Song by Sublime

from the album Sublime
- Language: English; Spanish;
- Released: 1996
- Recorded: 1996
- Genre: Reggae fusion
- Length: 3:38
- Label: Gasoline Alley; MCA;
- Songwriters: Bud Gaugh; Bradley Nowell; Eric Wilson;
- Producer: David Kahne

= Caress Me Down =

"Caress Me Down" is a song by Sublime from their album Sublime. It was never released as a single, but still receives substantial airplay on KROQ and other stations. The bass line of "Caress Me Down" features the famous Sleng Teng riddim from Wayne Smith's 1985 song "Under Me Sleng Teng" and lyrics and melody are primarily from the 1980s 12" single "Caress Me Down" by Clement Irie. The lyrics to the song are in Spanglish (a mixture of Spanish and English) and include a reference to porn actor Ron Jeremy, who also appears prominently in the video for Sublime's first single "Date Rape".

A demo version entitled "Caress Me Dub" can be found on the box set Everything Under the Sun and a live version which predates the version on Sublime which contains incomplete lyrics appears on Stand By Your Van.

The song is featured as downloadable content for the music video game Rocksmith 2014.

Although once a staple of alternative radio, the song has largely been removed from playlists since the early 2020s, due to the number of sexual assault allegations against Ron Jeremy, who is directly referenced in the opening verse.

==Posthumous performances==
Sublime with Rome singer Rome Ramirez considers the song off-limits when performing live because of the lyrics "Mucho gusto, me llamo Bradley" (Nice to meet you, my name is Bradley).

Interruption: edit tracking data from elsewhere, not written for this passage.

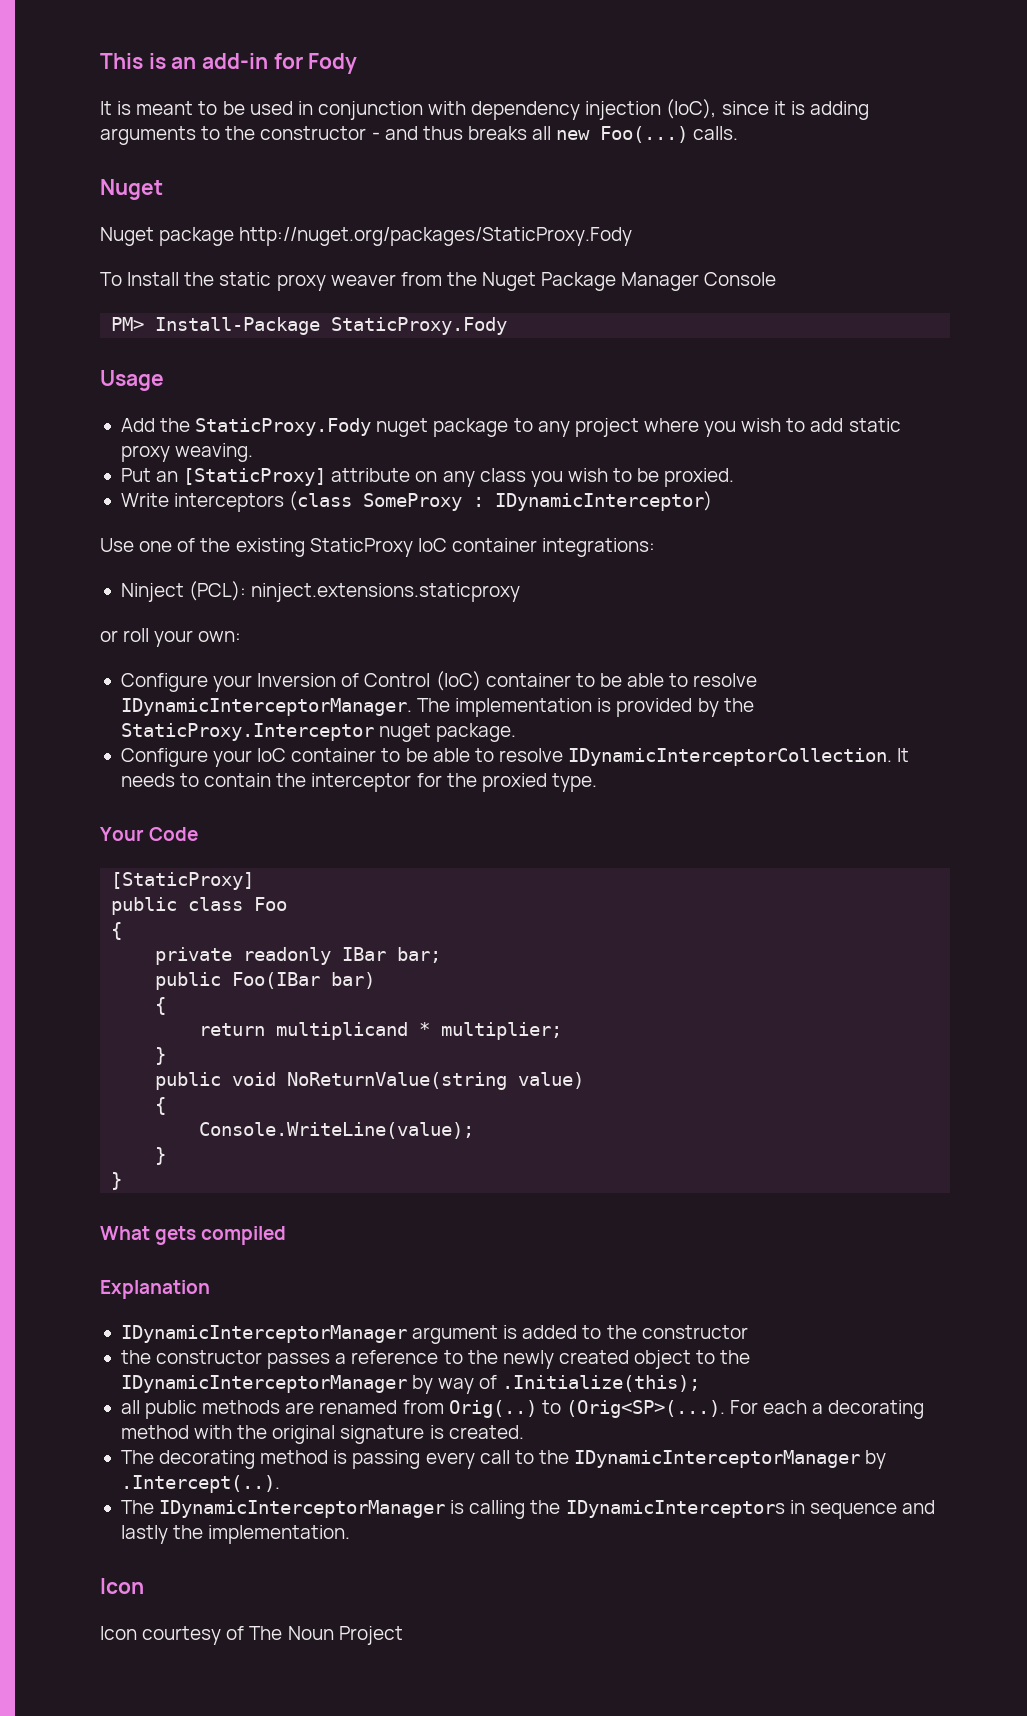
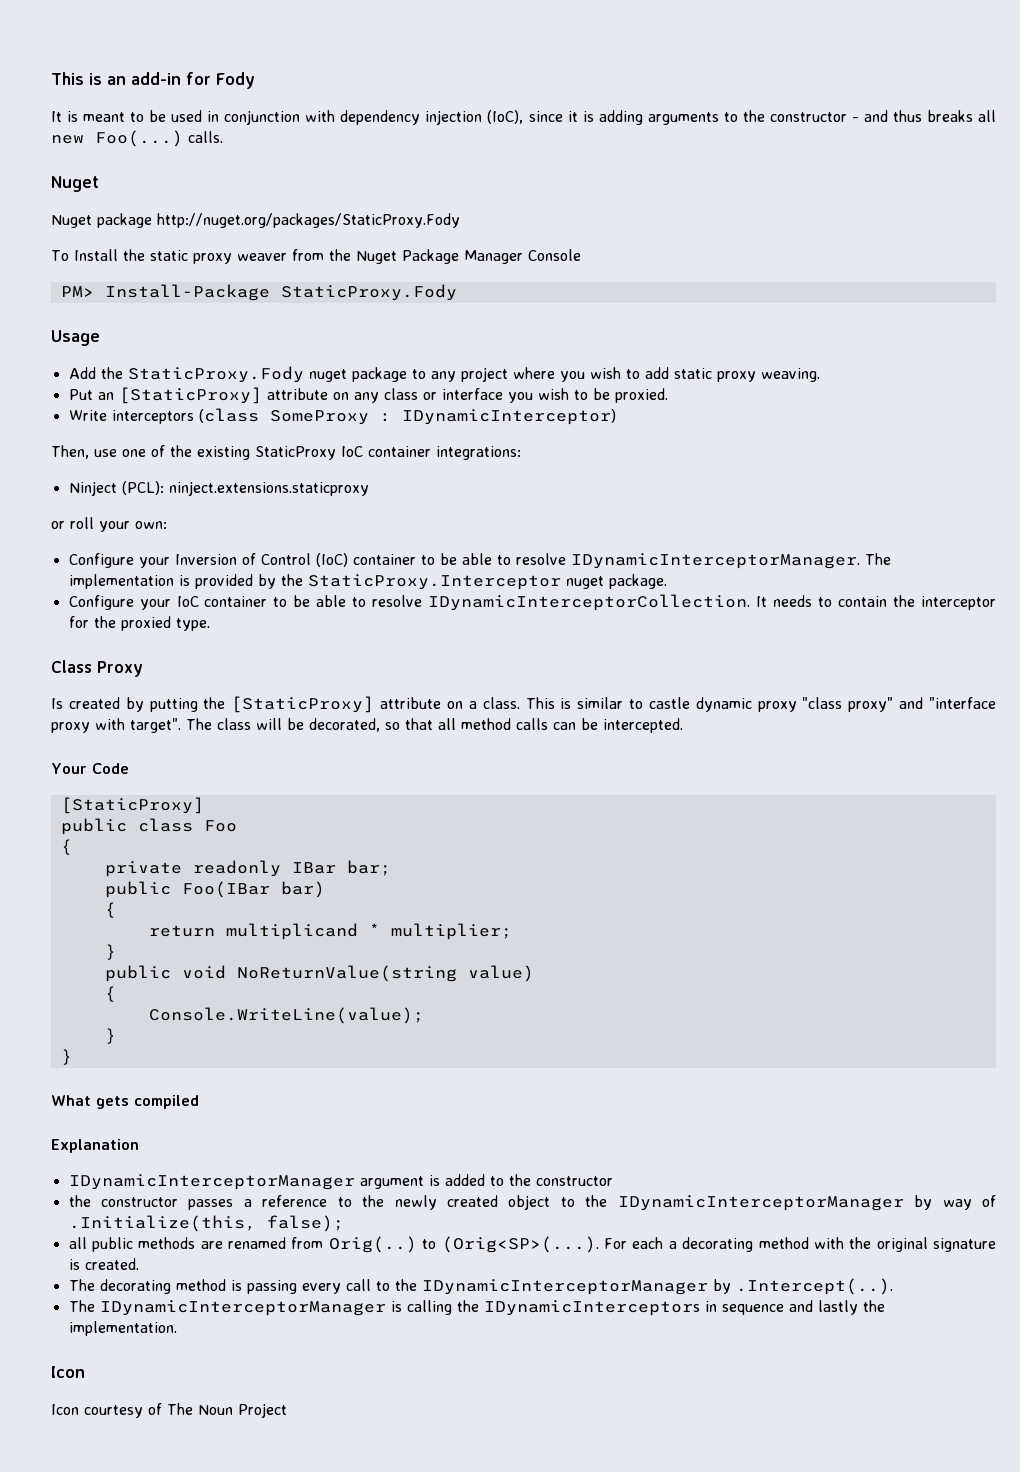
(526, 475) none -> [422,388,503,400] or interface
[100,538,134,552] Use -> [51,445,117,459] Then, use
(597, 782) none -> [51,660,143,677] [51,696,997,713] [51,718,683,733] // Class Proxy // Is created by putting the [StaticProxy] attribute on a class. This is similar to castle dynamic proxy "class proxy" and "interface proxy with target". The class will be decorated, so that all method calls can be intercepted.
[502,1375,701,1392] .Initialize(this); -> [68,1215,344,1232] .Initialize(this, false);

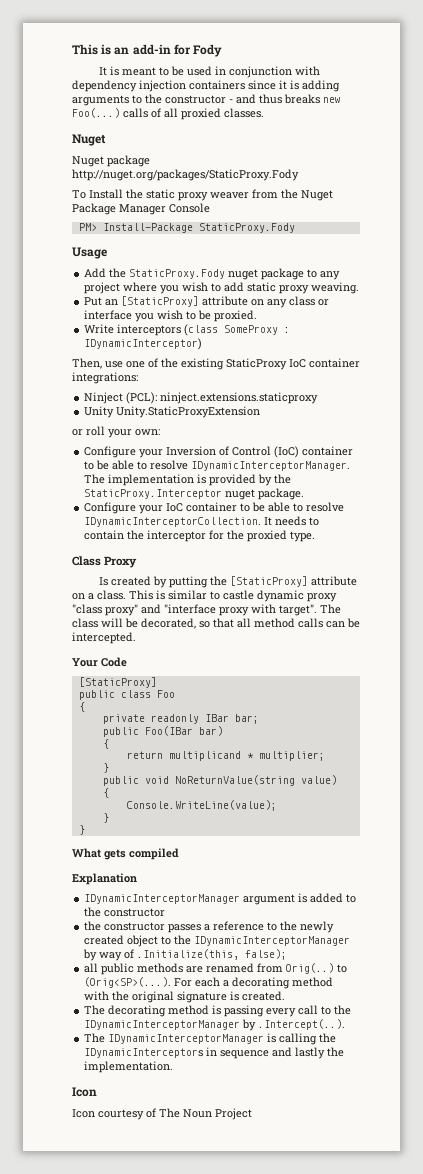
[487,110,524,124] (IoC), -> [189,80,245,90] containers
[977,110,996,122] all -> (320, 99) none
[188,131,223,143] calls. -> [123,108,264,120] calls of all proxied classes.
(369, 488) none -> [84,406,261,418] // Unity Unity.StaticProxyExtension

Ramirez stated in an interview in 2010 that he didn't "feel comfortable saying my name is Bradley cause I'm not Bradley, nor do I feel comfortable changing it cause that's a song he wrote."

In November 2024, after Nowell's son Jakob replaced Ramirez as the band's frontman, he performed the song live for the first time at the November Nights music festival in Phoenix, Arizona.